(Revision comparison data)
=== Section Start ===
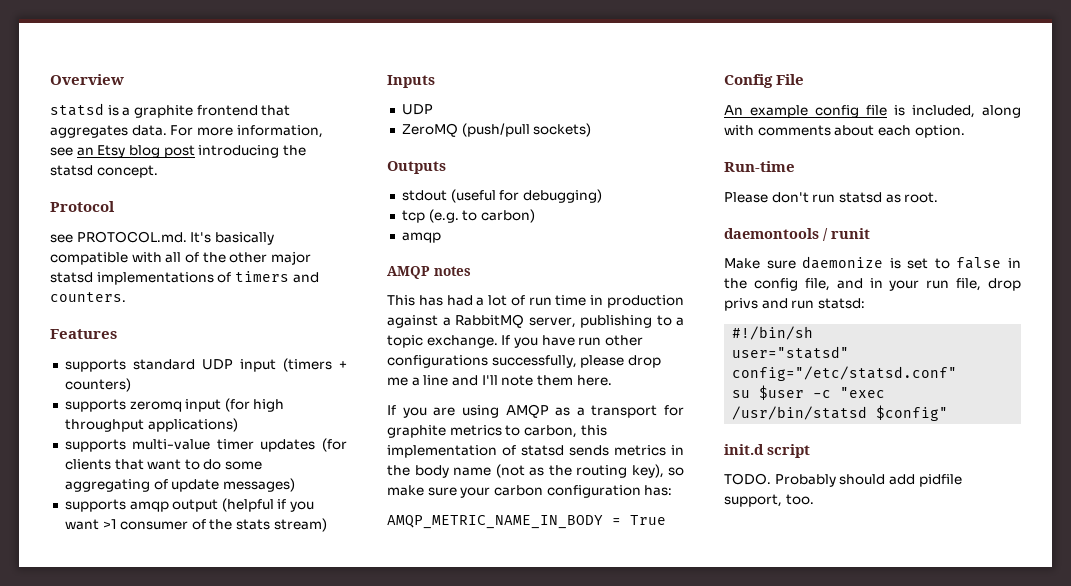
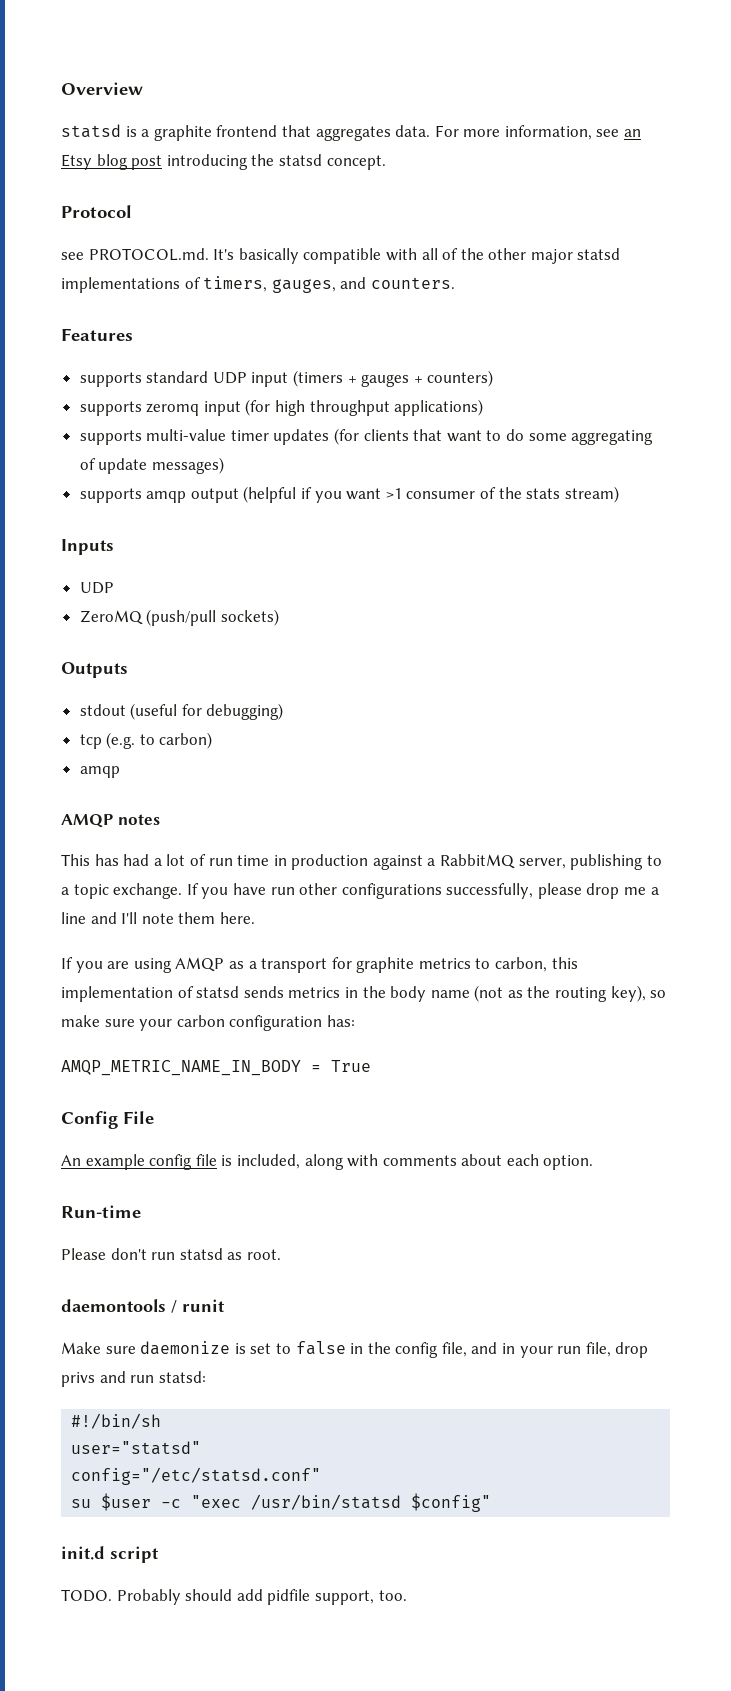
- see PROTOCOL.md. It's basically compatible with all of the other major statsd implementations of timers and counters.
+ see PROTOCOL.md. It's basically compatible with all of the other major statsd implementations of timers, gauges, and counters.
- supports standard UDP input (timers + counters)
+ supports standard UDP input (timers + gauges + counters)

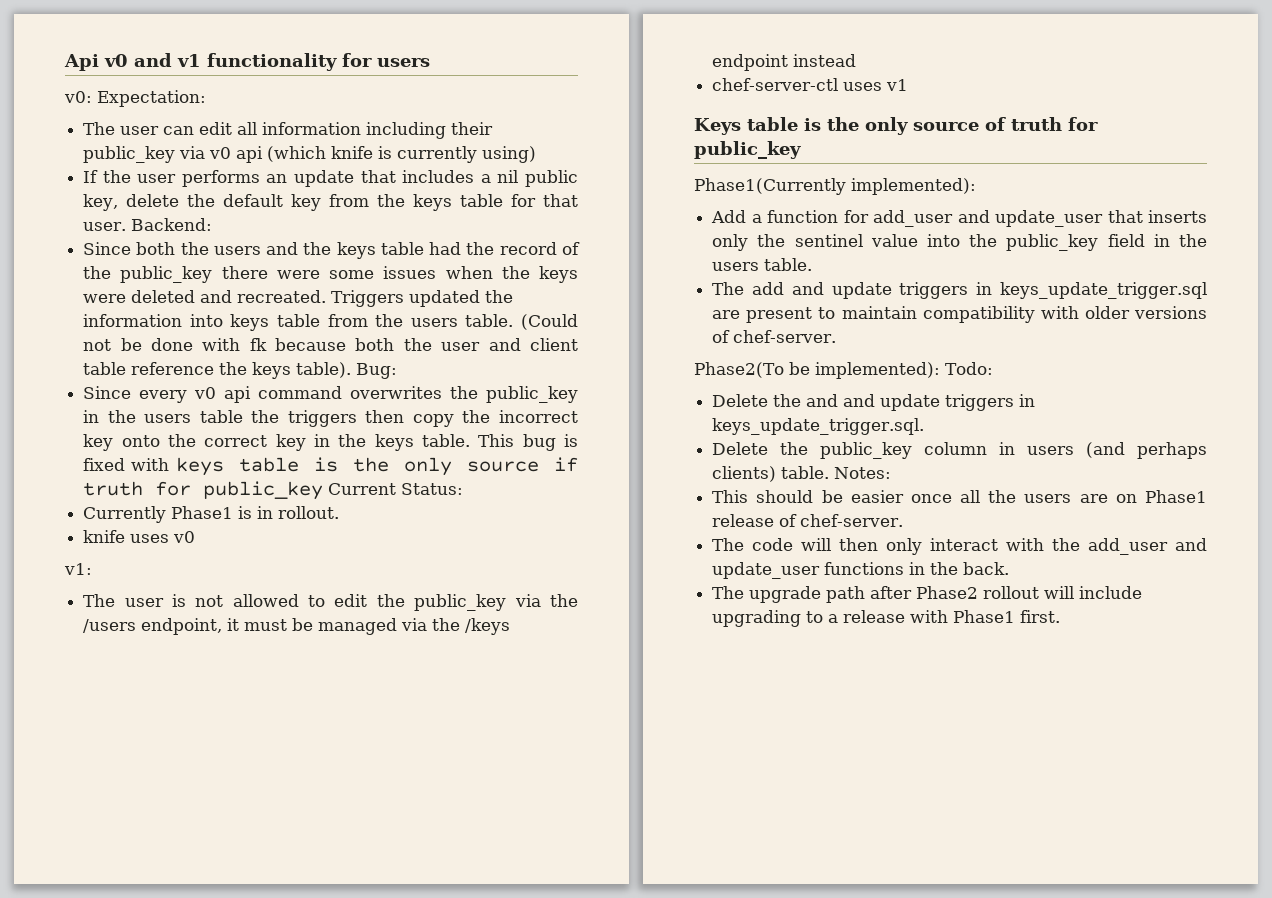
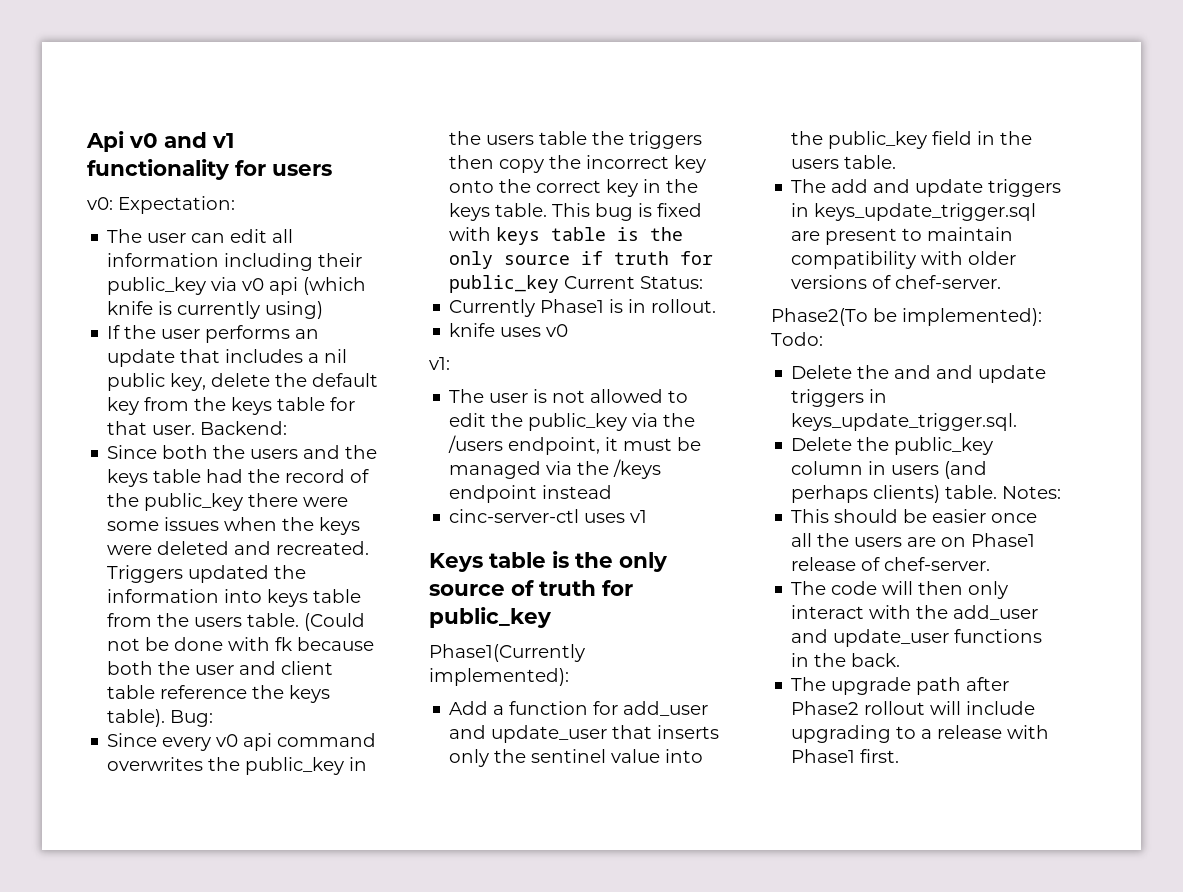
- chef-server-ctl uses v1
+ cinc-server-ctl uses v1

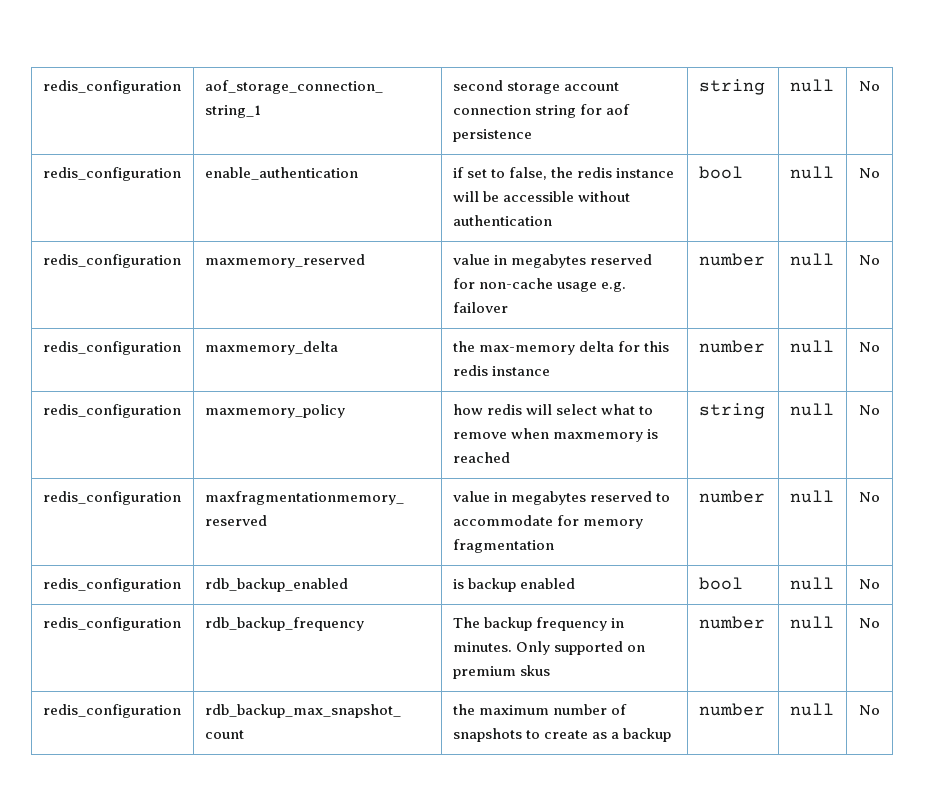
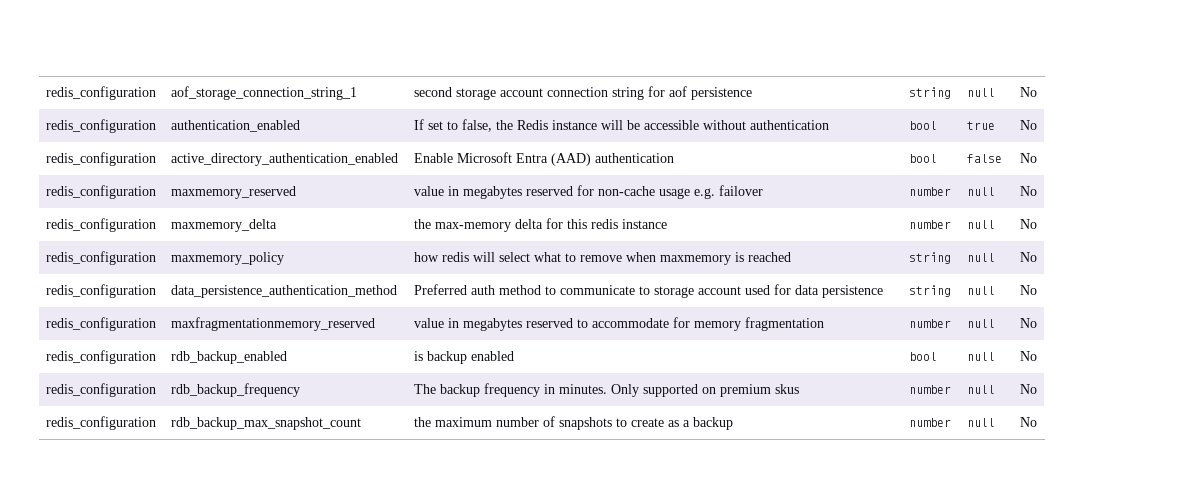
- redis_configuration | enable_authentication | if set to false, the redis instance will be accessible without authentication | bool | null | No
+ redis_configuration | authentication_enabled | If set to false, the Redis instance will be accessible without authentication | bool | true | No
+ redis_configuration | active_directory_authentication_enabled | Enable Microsoft Entra (AAD) authentication | bool | false | No
+ redis_configuration | data_persistence_authentication_method | Preferred auth method to communicate to storage account used for data persistence | string | null | No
=== Section End ===
- **Directions**: Give the entries above again in full and exactly, but not the pictures.

- **Solution to this task**:
- see PROTOCOL.md. It's basically compatible with all of the other major statsd implementations of timers and counters.
+ see PROTOCOL.md. It's basically compatible with all of the other major statsd implementations of timers, gauges, and counters.
- supports standard UDP input (timers + counters)
+ supports standard UDP input (timers + gauges + counters)

- chef-server-ctl uses v1
+ cinc-server-ctl uses v1

- redis_configuration | enable_authentication | if set to false, the redis instance will be accessible without authentication | bool | null | No
+ redis_configuration | authentication_enabled | If set to false, the Redis instance will be accessible without authentication | bool | true | No
+ redis_configuration | active_directory_authentication_enabled | Enable Microsoft Entra (AAD) authentication | bool | false | No
+ redis_configuration | data_persistence_authentication_method | Preferred auth method to communicate to storage account used for data persistence | string | null | No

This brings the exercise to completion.